• **Description of the task**: Every entry should be returned exactly. Omit none of them.
#### Source material ####
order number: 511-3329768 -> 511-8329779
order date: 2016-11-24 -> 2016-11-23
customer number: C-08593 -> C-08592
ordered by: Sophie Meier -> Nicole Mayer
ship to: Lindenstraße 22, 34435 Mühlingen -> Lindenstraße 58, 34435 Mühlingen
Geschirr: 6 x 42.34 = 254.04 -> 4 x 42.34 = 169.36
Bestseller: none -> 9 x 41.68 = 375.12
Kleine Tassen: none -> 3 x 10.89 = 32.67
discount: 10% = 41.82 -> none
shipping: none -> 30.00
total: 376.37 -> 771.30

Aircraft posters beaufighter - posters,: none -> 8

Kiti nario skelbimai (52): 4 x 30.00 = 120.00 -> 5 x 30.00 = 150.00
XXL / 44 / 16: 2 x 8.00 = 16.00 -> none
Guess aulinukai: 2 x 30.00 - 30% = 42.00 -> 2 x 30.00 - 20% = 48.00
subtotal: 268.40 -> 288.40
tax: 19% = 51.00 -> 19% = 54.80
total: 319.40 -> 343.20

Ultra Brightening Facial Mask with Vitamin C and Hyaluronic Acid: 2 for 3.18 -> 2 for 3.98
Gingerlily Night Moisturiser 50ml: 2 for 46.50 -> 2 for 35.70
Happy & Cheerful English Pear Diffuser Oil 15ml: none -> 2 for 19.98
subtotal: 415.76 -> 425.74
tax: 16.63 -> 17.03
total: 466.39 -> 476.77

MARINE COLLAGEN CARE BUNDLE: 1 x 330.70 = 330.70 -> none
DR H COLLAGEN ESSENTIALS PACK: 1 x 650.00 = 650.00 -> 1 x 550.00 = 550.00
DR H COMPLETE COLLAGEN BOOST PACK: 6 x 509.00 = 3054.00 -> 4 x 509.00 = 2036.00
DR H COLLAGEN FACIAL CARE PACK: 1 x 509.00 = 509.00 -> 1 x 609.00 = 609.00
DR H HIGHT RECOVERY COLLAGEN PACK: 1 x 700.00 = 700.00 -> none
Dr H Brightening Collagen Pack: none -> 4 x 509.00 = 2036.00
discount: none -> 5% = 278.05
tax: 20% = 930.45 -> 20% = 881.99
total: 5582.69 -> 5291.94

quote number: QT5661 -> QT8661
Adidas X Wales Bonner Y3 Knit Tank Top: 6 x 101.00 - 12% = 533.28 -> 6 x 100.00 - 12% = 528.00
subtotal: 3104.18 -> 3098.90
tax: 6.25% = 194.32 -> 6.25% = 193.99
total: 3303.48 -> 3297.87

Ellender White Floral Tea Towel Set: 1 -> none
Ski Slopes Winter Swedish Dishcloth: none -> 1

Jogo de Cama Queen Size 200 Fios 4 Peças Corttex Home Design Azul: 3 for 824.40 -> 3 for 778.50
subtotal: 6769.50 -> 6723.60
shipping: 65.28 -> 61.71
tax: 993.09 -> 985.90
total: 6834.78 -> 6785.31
####
• **Solution to the problem**:
order number: 511-3329768 -> 511-8329779
order date: 2016-11-24 -> 2016-11-23
customer number: C-08593 -> C-08592
ordered by: Sophie Meier -> Nicole Mayer
ship to: Lindenstraße 22, 34435 Mühlingen -> Lindenstraße 58, 34435 Mühlingen
Geschirr: 6 x 42.34 = 254.04 -> 4 x 42.34 = 169.36
Bestseller: none -> 9 x 41.68 = 375.12
Kleine Tassen: none -> 3 x 10.89 = 32.67
discount: 10% = 41.82 -> none
shipping: none -> 30.00
total: 376.37 -> 771.30

Aircraft posters beaufighter - posters,: none -> 8

Kiti nario skelbimai (52): 4 x 30.00 = 120.00 -> 5 x 30.00 = 150.00
XXL / 44 / 16: 2 x 8.00 = 16.00 -> none
Guess aulinukai: 2 x 30.00 - 30% = 42.00 -> 2 x 30.00 - 20% = 48.00
subtotal: 268.40 -> 288.40
tax: 19% = 51.00 -> 19% = 54.80
total: 319.40 -> 343.20

Ultra Brightening Facial Mask with Vitamin C and Hyaluronic Acid: 2 for 3.18 -> 2 for 3.98
Gingerlily Night Moisturiser 50ml: 2 for 46.50 -> 2 for 35.70
Happy & Cheerful English Pear Diffuser Oil 15ml: none -> 2 for 19.98
subtotal: 415.76 -> 425.74
tax: 16.63 -> 17.03
total: 466.39 -> 476.77

MARINE COLLAGEN CARE BUNDLE: 1 x 330.70 = 330.70 -> none
DR H COLLAGEN ESSENTIALS PACK: 1 x 650.00 = 650.00 -> 1 x 550.00 = 550.00
DR H COMPLETE COLLAGEN BOOST PACK: 6 x 509.00 = 3054.00 -> 4 x 509.00 = 2036.00
DR H COLLAGEN FACIAL CARE PACK: 1 x 509.00 = 509.00 -> 1 x 609.00 = 609.00
DR H HIGHT RECOVERY COLLAGEN PACK: 1 x 700.00 = 700.00 -> none
Dr H Brightening Collagen Pack: none -> 4 x 509.00 = 2036.00
discount: none -> 5% = 278.05
tax: 20% = 930.45 -> 20% = 881.99
total: 5582.69 -> 5291.94

quote number: QT5661 -> QT8661
Adidas X Wales Bonner Y3 Knit Tank Top: 6 x 101.00 - 12% = 533.28 -> 6 x 100.00 - 12% = 528.00
subtotal: 3104.18 -> 3098.90
tax: 6.25% = 194.32 -> 6.25% = 193.99
total: 3303.48 -> 3297.87

Ellender White Floral Tea Towel Set: 1 -> none
Ski Slopes Winter Swedish Dishcloth: none -> 1

Jogo de Cama Queen Size 200 Fios 4 Peças Corttex Home Design Azul: 3 for 824.40 -> 3 for 778.50
subtotal: 6769.50 -> 6723.60
shipping: 65.28 -> 61.71
tax: 993.09 -> 985.90
total: 6834.78 -> 6785.31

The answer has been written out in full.